ABOUT THIS EXERCISE:
Check each line of the data below for the string "Visit". Then give the number of lines that have it, without anything else.
----- RECORDS SHOWN
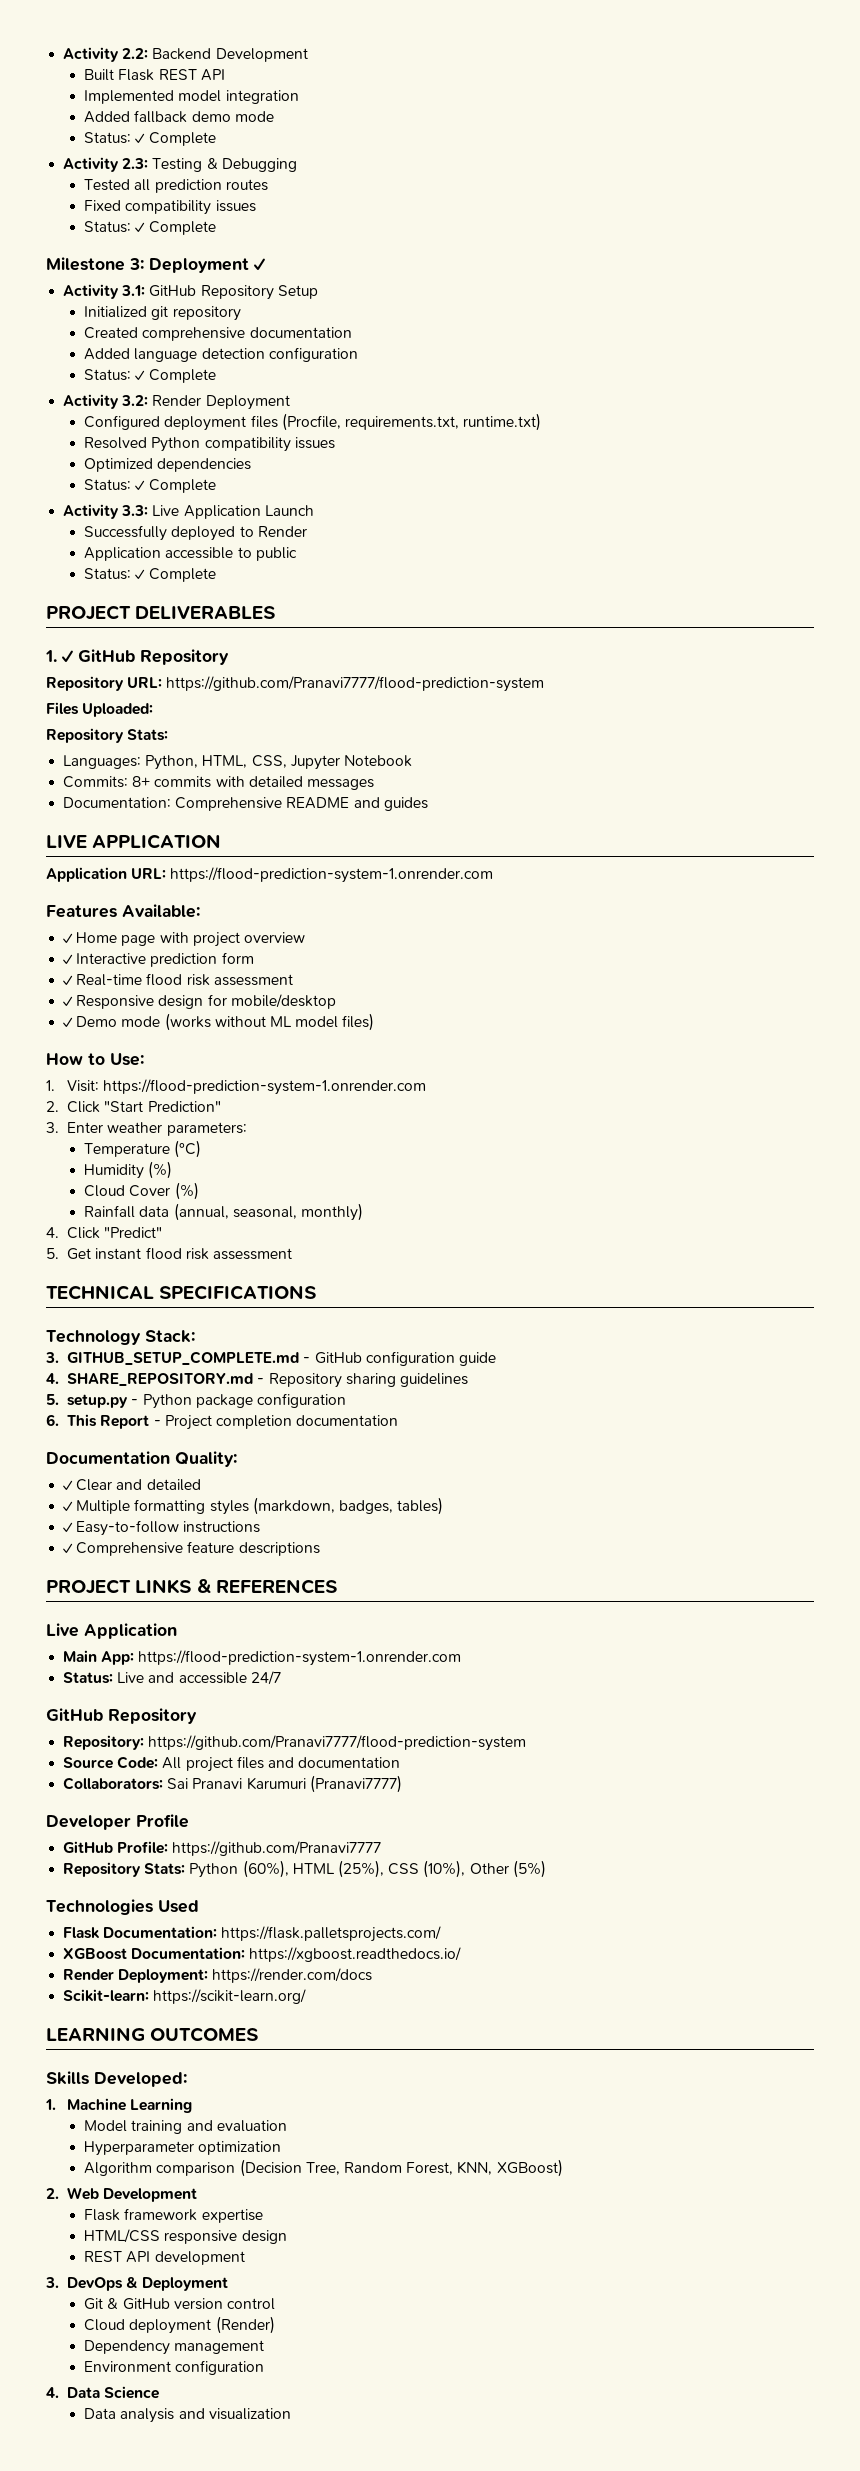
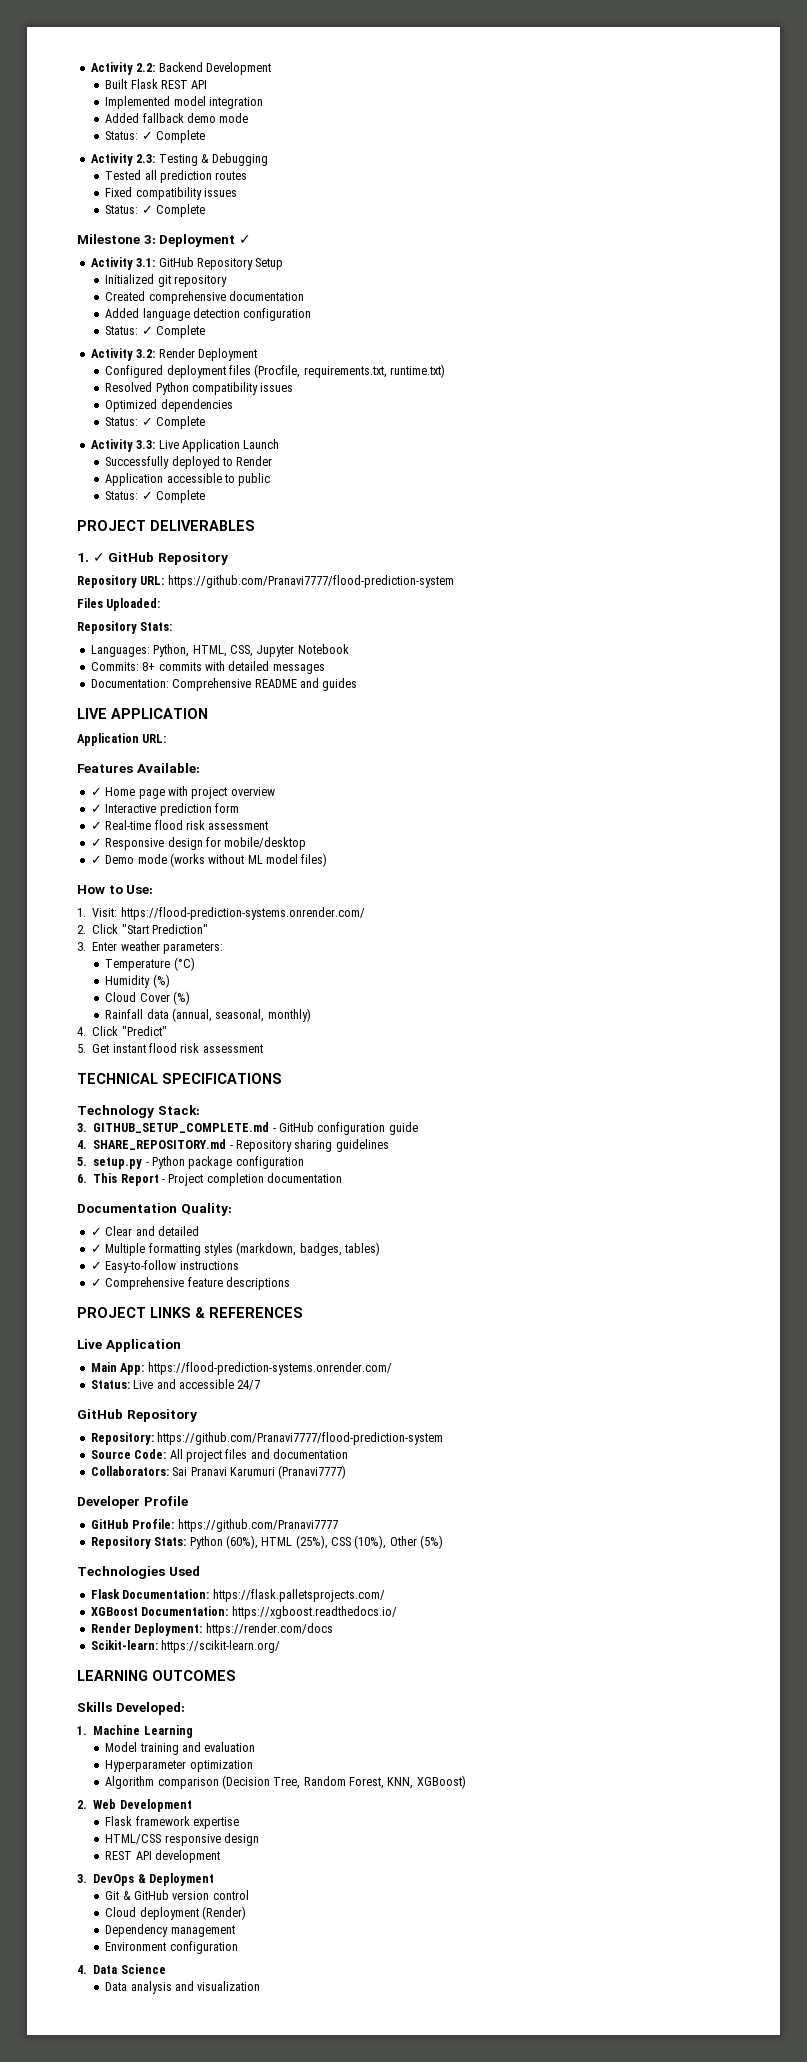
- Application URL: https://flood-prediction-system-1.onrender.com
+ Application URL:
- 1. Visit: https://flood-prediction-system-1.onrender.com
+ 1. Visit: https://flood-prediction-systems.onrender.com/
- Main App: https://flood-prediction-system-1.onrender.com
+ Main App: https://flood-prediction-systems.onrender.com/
----------
EXPECTED OUTPUT:
2